Saisie de deux requêtes identiques en  date à Cotonou des 30 janvier et 26 mars 2019, par lesquelles Justin Séyivi Gbènamèto demande à la Cour de sanctionner la violation de ses droits humains, l’institution présidée par le professeur Joseph Djogbénou a rendu sa décision ce 22 août. La Cour constitutionnelle dans sa décision précise clairement que « Justin Séyivi Gbènamèto doit être rétabli dans ses droits » et souligne par ailleurs au regard du contenu de la plainte à elle adressée qu’elle « est incompétente à donner des injonctions au Conseil supérieur de la magistrature et au président de la République ». 
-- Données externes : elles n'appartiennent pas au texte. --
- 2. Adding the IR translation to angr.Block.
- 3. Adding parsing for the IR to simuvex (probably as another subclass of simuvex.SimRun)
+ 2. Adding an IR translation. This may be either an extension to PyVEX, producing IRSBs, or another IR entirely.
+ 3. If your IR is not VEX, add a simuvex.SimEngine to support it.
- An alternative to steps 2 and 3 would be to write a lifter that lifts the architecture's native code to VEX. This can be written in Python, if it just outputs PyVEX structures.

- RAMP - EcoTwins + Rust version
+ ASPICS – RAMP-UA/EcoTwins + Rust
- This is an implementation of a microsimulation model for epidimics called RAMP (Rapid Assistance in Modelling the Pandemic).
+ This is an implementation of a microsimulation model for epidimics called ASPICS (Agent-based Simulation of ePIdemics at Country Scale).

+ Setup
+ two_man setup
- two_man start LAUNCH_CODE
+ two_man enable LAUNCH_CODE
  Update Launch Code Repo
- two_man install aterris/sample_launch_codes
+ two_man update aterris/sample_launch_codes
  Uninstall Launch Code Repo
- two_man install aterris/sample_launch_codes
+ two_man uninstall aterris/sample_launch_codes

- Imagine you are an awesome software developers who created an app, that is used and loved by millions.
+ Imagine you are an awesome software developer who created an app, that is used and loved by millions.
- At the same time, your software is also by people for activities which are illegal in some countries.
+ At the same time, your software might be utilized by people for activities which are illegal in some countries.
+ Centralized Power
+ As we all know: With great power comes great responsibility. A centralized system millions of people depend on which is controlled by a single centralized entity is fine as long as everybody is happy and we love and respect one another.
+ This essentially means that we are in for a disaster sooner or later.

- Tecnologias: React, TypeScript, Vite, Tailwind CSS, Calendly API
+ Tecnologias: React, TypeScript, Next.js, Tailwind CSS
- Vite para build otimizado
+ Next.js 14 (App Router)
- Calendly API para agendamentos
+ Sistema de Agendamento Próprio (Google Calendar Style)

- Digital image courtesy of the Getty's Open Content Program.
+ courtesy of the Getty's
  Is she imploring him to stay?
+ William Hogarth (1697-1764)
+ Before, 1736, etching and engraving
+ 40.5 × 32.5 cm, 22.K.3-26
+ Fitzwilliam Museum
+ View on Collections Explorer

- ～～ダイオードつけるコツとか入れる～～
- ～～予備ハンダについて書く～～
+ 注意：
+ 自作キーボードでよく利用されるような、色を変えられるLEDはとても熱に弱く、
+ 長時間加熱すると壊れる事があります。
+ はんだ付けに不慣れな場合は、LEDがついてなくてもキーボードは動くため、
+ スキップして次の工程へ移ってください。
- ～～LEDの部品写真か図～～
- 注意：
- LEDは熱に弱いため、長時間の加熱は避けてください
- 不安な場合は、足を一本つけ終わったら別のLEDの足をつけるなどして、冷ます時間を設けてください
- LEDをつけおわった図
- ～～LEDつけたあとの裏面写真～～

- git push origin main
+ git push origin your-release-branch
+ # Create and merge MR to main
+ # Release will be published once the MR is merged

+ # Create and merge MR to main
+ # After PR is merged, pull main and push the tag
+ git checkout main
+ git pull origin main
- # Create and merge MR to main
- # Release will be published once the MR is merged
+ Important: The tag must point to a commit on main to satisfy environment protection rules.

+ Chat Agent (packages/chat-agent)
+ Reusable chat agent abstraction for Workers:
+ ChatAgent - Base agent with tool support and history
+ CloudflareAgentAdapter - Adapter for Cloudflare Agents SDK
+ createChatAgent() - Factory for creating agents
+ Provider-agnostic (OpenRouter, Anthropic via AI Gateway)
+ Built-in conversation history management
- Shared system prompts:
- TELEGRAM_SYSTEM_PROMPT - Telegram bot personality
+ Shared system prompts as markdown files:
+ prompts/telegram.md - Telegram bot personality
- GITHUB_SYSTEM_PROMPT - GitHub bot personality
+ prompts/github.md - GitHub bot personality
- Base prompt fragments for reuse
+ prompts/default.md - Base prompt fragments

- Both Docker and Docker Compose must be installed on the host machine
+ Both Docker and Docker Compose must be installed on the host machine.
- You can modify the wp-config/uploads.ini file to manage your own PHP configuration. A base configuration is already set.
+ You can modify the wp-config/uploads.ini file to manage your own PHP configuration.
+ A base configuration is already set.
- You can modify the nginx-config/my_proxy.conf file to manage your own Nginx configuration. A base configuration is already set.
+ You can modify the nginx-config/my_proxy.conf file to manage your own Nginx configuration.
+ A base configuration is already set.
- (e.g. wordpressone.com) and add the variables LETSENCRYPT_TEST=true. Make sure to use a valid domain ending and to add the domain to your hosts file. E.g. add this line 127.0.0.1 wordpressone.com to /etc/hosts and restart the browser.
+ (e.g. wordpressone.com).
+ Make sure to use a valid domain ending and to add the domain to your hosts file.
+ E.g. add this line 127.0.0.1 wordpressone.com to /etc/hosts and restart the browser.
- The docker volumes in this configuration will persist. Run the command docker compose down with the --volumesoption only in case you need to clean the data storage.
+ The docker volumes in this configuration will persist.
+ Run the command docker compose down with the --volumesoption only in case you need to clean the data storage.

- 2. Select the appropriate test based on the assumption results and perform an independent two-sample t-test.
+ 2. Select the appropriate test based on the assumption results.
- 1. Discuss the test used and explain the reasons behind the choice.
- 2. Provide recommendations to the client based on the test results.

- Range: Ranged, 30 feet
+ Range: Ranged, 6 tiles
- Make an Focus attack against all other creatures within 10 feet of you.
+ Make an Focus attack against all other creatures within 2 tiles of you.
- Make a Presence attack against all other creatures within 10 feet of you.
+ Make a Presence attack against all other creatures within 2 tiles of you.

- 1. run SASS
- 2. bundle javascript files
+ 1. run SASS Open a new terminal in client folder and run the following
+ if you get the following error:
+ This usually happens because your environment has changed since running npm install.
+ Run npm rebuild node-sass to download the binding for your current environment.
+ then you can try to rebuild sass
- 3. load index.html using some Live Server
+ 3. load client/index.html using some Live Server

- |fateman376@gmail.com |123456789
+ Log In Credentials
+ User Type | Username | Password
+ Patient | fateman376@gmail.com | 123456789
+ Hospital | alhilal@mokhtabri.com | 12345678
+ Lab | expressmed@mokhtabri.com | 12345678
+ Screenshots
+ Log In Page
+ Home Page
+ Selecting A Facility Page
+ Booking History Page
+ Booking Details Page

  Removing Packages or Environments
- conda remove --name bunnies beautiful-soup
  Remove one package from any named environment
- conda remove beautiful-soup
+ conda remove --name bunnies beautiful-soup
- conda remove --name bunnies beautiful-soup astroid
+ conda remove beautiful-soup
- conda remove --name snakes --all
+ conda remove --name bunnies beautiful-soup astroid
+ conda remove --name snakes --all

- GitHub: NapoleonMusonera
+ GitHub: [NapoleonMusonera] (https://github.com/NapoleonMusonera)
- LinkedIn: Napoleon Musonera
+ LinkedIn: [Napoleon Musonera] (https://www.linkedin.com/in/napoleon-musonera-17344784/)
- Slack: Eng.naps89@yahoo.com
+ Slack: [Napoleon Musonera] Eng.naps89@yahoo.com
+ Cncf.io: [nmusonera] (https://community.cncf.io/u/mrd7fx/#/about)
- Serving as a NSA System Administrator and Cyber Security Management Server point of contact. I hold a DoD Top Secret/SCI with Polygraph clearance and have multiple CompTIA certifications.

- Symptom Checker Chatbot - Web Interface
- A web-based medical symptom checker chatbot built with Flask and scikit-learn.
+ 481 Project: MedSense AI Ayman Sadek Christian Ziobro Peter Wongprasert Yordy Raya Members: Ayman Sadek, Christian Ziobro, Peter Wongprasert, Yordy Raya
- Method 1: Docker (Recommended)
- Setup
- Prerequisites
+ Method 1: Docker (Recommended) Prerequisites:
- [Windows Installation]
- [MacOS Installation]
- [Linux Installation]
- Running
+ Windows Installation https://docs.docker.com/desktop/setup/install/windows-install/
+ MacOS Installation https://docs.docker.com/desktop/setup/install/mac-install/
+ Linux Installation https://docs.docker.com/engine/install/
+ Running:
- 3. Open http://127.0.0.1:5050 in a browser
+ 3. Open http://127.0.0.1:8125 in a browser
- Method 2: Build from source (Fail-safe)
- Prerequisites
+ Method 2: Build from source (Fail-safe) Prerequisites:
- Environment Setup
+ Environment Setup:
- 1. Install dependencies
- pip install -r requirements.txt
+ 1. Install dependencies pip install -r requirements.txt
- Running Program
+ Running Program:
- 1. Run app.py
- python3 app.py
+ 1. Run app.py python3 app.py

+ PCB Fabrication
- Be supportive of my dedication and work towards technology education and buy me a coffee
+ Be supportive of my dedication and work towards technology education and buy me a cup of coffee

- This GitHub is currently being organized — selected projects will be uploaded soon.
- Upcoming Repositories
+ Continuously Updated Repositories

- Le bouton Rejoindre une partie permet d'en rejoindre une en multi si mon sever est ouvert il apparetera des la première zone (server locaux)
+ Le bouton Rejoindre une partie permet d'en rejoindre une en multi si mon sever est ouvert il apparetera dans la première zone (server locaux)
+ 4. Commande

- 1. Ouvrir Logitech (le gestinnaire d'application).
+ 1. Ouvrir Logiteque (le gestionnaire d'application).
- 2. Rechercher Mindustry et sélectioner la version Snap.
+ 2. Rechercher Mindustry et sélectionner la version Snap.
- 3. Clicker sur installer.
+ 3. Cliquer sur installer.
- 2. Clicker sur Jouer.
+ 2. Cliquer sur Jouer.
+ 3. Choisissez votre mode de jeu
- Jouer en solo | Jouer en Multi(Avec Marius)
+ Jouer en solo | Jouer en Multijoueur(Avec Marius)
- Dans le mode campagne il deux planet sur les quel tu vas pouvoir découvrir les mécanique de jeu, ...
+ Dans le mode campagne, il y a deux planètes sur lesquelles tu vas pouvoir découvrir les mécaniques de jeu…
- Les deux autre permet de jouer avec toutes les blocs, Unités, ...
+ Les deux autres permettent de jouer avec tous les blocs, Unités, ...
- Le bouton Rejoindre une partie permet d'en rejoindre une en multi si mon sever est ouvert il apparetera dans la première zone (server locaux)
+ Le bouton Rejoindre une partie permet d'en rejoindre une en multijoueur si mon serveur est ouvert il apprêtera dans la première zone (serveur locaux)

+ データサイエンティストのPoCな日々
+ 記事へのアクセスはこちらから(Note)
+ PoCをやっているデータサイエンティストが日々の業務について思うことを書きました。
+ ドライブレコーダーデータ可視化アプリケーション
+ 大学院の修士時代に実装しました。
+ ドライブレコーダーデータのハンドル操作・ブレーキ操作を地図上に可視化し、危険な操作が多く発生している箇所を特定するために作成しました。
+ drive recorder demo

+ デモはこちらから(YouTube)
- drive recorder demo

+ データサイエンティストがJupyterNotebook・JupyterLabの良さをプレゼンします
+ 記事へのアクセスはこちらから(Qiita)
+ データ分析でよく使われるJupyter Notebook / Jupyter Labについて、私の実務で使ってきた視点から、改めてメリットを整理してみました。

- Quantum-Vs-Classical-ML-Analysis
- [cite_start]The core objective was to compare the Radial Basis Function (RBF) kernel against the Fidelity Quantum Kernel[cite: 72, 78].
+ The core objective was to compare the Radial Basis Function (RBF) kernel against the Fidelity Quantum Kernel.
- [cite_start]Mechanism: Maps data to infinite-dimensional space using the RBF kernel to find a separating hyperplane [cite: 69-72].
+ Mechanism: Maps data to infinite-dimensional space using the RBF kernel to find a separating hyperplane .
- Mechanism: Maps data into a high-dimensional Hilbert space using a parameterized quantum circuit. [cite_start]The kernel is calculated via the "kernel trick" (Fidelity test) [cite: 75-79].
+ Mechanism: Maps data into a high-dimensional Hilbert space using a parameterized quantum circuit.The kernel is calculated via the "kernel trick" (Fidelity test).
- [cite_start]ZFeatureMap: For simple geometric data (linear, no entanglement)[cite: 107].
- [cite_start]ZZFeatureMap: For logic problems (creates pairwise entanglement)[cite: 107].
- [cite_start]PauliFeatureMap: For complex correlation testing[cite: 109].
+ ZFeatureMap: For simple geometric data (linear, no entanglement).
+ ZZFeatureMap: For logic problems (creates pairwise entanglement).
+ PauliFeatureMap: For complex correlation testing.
Dans sa plainte, l’ancien procureur de la République, Justin Séyivi Gbènamèto soutient que l’ancien président de la République Thomas Boni Yayi « a instrumentalisé le Conseil supérieur de la Magistrature ». Il affirme par ailleurs « avoir été d’abord suspendu de ses fonctions de procureur de la République de Cotonou le 17 octobre 2013 suite à une procédure montée de toute pièce, avant d’être radié du corps des magistrats, le 14 janvier 2014 par une décision du Conseil supérieur de la Magistrature ». La décision rendue, jeudi 22 août, vient donc le rétablir dans ses droits et il pourrait sous peu, retrouver ses pairs et dire à nouveau le droit.